呉豆腐を美味しく食べるためのゴマタレや黒蜜に関しても、この力の入れよう。呉豆腐をどれだけ丹念につくっているのかが容易に想像できるというものだ。
呉豆腐づくりにおいて、一番難しい作業は工程の最後にやってくるという前田さん。そのためもあってか、仕事をする上で常に“余裕”が大切なのだという。
「自分の体力が100あるとしたら、その15くらいを使って仕事をすることが大事だと思います。余裕がないといけません。あまりにも突き詰めると、行き詰まっていやになってしまいますし。難しく考えながらやったとしてもできあがるものは同じですから。集中すべきところに力を込められる準備が必要です。それから、余裕を持ってやっていると、『仕事しようかな』という前向きな気持ちにも自然になりますからね(笑)」。
「時間が経ってかたくなってしまった呉豆腐は、水を切って、ラップをせずにレンジにでチンして水で冷やすと、また美味しく食べられますよ」と教えてくれた前田さん。常に呉豆腐の研究に余念はない。
「有田の方言で“呉”は練るという意味もあるんですよ。『あの人は呉の強か』という言い方もあって、それは『あの人は粘り強い人』という意味です」。
呉豆腐に関しては、前田さんは『呉の強か人』に間違いなさそうだ。
呉豆腐に大豆の香りとうまみを求めている前田さん。それを達成させるために使っている大豆は、佐賀県産の大豆だ
なめらかさと弾力も、前田さんが呉豆腐に求めているもの。北海道十勝産馬鈴薯からつくられるデンプンを使うことも重要なポイント
温度や湿度をはじめ、日々変わる状態に合わせた材料の仕込み方やつくり方を行なっている。
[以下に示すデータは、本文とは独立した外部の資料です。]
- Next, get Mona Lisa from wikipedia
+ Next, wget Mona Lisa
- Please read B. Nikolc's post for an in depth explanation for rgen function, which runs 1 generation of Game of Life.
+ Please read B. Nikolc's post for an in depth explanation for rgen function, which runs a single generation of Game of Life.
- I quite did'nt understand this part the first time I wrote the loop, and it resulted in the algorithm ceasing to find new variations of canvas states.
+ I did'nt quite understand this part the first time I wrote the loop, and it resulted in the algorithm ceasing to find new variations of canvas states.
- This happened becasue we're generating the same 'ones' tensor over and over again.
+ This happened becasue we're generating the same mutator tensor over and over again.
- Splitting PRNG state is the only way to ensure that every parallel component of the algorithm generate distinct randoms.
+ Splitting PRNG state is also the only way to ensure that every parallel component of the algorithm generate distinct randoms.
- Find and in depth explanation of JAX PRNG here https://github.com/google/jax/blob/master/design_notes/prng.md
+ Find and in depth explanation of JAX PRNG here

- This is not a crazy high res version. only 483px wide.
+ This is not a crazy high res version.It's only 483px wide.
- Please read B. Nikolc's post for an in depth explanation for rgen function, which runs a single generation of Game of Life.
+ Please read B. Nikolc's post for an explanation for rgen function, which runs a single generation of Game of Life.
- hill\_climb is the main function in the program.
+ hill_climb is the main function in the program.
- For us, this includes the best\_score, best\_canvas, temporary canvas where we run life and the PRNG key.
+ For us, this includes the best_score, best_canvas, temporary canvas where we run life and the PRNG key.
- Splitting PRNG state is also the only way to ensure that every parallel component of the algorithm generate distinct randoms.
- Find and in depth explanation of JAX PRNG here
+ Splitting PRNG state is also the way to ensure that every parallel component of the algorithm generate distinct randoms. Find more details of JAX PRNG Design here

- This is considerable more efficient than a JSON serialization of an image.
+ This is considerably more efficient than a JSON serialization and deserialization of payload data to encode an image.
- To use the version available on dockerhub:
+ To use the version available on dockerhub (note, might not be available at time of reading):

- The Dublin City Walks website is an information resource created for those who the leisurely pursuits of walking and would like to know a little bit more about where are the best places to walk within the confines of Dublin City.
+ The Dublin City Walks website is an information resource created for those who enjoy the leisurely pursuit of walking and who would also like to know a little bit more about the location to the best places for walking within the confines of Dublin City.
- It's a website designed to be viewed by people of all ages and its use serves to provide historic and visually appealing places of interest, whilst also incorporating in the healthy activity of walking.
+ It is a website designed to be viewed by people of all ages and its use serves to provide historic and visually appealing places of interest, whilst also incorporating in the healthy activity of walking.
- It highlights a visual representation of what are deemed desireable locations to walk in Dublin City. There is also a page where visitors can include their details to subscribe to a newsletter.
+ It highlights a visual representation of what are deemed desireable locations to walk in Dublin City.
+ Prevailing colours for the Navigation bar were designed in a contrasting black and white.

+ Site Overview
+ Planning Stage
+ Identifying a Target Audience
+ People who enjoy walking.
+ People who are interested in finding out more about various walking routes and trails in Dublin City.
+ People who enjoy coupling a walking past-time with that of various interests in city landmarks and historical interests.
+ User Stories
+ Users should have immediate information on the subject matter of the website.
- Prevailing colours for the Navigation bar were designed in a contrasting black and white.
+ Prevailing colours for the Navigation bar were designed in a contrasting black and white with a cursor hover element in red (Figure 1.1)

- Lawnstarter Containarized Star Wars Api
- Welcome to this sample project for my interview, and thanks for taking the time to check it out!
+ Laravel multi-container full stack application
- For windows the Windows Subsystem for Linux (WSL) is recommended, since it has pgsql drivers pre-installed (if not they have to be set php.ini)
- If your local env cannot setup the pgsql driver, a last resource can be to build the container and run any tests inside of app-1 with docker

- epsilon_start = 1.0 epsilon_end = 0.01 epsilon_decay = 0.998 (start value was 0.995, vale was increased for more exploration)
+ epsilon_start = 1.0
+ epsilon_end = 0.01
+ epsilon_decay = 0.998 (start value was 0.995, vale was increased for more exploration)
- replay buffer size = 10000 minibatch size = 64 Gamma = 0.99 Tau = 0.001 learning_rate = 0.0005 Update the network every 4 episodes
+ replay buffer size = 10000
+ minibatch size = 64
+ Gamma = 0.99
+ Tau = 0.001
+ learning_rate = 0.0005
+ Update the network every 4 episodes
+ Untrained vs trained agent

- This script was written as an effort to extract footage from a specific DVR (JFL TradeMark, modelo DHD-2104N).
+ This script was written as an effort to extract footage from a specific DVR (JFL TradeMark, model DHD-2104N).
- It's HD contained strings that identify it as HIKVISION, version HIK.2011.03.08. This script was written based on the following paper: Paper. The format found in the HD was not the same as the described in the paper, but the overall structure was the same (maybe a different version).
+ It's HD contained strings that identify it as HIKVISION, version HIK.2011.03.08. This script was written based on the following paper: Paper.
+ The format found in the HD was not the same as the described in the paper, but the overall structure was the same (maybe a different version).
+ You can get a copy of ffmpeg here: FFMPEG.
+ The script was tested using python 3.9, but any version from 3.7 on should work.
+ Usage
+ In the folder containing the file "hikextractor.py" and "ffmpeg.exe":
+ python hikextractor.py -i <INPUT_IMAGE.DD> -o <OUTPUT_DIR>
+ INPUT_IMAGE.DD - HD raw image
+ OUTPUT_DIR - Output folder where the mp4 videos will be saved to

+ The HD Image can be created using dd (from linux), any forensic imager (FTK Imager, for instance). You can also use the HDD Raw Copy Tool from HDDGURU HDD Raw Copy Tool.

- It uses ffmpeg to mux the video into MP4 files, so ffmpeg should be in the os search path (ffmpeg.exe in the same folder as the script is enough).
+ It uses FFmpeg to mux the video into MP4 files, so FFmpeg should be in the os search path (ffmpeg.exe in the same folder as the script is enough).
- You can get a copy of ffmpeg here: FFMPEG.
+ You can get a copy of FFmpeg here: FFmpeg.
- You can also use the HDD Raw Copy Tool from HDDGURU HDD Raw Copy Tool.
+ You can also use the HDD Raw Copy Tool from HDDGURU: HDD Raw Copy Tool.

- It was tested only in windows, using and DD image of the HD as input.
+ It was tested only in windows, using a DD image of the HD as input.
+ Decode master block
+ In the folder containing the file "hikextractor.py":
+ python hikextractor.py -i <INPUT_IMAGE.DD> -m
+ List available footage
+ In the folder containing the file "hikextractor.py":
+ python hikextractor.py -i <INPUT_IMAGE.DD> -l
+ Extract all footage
工房には工夫を凝らしたシステムも設置している
中学生の頃から家業の手伝いで呉豆腐を練っていたという店主・前田淳一さん。その経験をベースに、呉豆腐づくりに様々な工夫を凝らしている。佐賀県産大豆と北海道十勝産馬鈴薯のデンプンを使った呉豆腐は、つるんとしてもちもちした食感の中に、大豆の甘味を感じられる。それをさらに美味しく食べるためのゴマダレと黒蜜も自家製だ。